WHAT THIS TASK INVOLVES:
In the entries that follow, the lines from the one with "түсініп, оятқыштың бәрін сөндіріп ұйықтап кеттік..." through the one with "WebC (web components)." are the ones to write out, exactly and with both ends included. Nothing else should appear.

Change listing data:

Segment Open

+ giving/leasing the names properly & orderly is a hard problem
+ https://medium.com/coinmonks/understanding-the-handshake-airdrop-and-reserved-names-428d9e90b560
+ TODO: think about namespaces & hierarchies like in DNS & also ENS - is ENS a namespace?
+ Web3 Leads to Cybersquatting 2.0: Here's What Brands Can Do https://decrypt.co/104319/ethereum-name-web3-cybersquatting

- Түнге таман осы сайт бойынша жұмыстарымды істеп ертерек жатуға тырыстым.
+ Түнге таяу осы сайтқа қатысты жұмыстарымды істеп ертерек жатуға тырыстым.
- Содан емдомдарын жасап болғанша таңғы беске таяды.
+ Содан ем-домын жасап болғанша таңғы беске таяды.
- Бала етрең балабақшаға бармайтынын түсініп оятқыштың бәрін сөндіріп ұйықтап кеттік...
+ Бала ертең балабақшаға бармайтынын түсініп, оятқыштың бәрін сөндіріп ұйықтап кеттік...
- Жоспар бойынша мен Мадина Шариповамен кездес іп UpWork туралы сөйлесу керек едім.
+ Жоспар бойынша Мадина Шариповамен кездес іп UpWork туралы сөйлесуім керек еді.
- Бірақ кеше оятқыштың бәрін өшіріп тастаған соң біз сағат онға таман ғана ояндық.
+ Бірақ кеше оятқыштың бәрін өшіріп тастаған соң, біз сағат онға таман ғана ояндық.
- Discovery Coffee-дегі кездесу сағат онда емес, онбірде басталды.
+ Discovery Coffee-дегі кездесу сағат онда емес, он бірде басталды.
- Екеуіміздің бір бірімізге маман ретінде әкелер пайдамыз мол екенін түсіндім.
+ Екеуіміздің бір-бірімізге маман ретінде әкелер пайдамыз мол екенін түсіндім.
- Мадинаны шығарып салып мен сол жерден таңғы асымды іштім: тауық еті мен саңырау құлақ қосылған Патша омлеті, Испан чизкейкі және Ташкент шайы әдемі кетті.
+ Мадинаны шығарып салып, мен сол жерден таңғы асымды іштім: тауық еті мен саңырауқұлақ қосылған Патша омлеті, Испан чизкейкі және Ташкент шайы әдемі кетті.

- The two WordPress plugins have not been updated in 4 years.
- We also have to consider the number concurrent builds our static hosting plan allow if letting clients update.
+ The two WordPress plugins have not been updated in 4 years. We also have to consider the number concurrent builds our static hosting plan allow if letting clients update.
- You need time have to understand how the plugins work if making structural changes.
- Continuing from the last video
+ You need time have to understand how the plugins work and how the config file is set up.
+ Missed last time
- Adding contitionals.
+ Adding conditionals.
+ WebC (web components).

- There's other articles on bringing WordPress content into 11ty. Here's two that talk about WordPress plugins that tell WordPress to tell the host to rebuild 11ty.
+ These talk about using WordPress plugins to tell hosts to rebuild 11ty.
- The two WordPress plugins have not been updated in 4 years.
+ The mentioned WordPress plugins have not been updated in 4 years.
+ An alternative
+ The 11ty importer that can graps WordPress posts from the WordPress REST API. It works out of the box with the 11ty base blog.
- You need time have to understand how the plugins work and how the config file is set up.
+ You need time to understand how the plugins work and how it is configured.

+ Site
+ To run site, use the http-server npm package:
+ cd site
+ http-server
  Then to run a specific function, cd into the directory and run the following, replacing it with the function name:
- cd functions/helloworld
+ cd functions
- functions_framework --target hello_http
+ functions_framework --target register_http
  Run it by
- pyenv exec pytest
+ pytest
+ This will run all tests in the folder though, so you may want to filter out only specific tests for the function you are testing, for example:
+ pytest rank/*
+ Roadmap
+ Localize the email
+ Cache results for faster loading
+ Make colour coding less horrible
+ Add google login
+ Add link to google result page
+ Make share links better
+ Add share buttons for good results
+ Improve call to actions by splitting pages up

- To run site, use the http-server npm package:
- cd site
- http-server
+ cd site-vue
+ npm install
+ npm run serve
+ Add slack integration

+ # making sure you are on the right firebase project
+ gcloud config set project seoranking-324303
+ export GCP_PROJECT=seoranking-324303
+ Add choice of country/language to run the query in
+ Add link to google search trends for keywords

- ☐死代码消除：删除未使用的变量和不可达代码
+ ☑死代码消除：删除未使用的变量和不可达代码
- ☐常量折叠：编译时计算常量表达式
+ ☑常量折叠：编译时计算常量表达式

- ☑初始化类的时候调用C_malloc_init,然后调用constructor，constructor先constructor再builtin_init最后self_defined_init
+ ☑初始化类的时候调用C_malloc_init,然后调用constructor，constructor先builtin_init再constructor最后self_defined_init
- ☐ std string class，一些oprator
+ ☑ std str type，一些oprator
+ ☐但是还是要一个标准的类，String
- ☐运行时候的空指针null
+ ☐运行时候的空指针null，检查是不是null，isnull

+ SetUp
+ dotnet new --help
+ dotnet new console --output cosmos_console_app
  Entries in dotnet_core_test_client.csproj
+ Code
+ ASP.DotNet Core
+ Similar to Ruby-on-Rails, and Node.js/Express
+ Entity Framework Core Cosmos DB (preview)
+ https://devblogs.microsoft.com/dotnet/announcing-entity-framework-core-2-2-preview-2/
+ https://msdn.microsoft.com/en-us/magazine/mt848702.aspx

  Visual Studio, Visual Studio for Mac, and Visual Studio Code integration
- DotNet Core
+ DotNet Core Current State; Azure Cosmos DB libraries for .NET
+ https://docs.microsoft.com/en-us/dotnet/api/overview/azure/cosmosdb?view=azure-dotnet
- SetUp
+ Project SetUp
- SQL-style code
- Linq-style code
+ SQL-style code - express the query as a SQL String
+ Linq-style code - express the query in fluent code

Segment Closed

TASK RESULT:
+ Бала ертең балабақшаға бармайтынын түсініп, оятқыштың бәрін сөндіріп ұйықтап кеттік...
- Жоспар бойынша мен Мадина Шариповамен кездес іп UpWork туралы сөйлесу керек едім.
+ Жоспар бойынша Мадина Шариповамен кездес іп UpWork туралы сөйлесуім керек еді.
- Бірақ кеше оятқыштың бәрін өшіріп тастаған соң біз сағат онға таман ғана ояндық.
+ Бірақ кеше оятқыштың бәрін өшіріп тастаған соң, біз сағат онға таман ғана ояндық.
- Discovery Coffee-дегі кездесу сағат онда емес, онбірде басталды.
+ Discovery Coffee-дегі кездесу сағат онда емес, он бірде басталды.
- Екеуіміздің бір бірімізге маман ретінде әкелер пайдамыз мол екенін түсіндім.
+ Екеуіміздің бір-бірімізге маман ретінде әкелер пайдамыз мол екенін түсіндім.
- Мадинаны шығарып салып мен сол жерден таңғы асымды іштім: тауық еті мен саңырау құлақ қосылған Патша омлеті, Испан чизкейкі және Ташкент шайы әдемі кетті.
+ Мадинаны шығарып салып, мен сол жерден таңғы асымды іштім: тауық еті мен саңырауқұлақ қосылған Патша омлеті, Испан чизкейкі және Ташкент шайы әдемі кетті.

- The two WordPress plugins have not been updated in 4 years.
- We also have to consider the number concurrent builds our static hosting plan allow if letting clients update.
+ The two WordPress plugins have not been updated in 4 years. We also have to consider the number concurrent builds our static hosting plan allow if letting clients update.
- You need time have to understand how the plugins work if making structural changes.
- Continuing from the last video
+ You need time have to understand how the plugins work and how the config file is set up.
+ Missed last time
- Adding contitionals.
+ Adding conditionals.
+ WebC (web components).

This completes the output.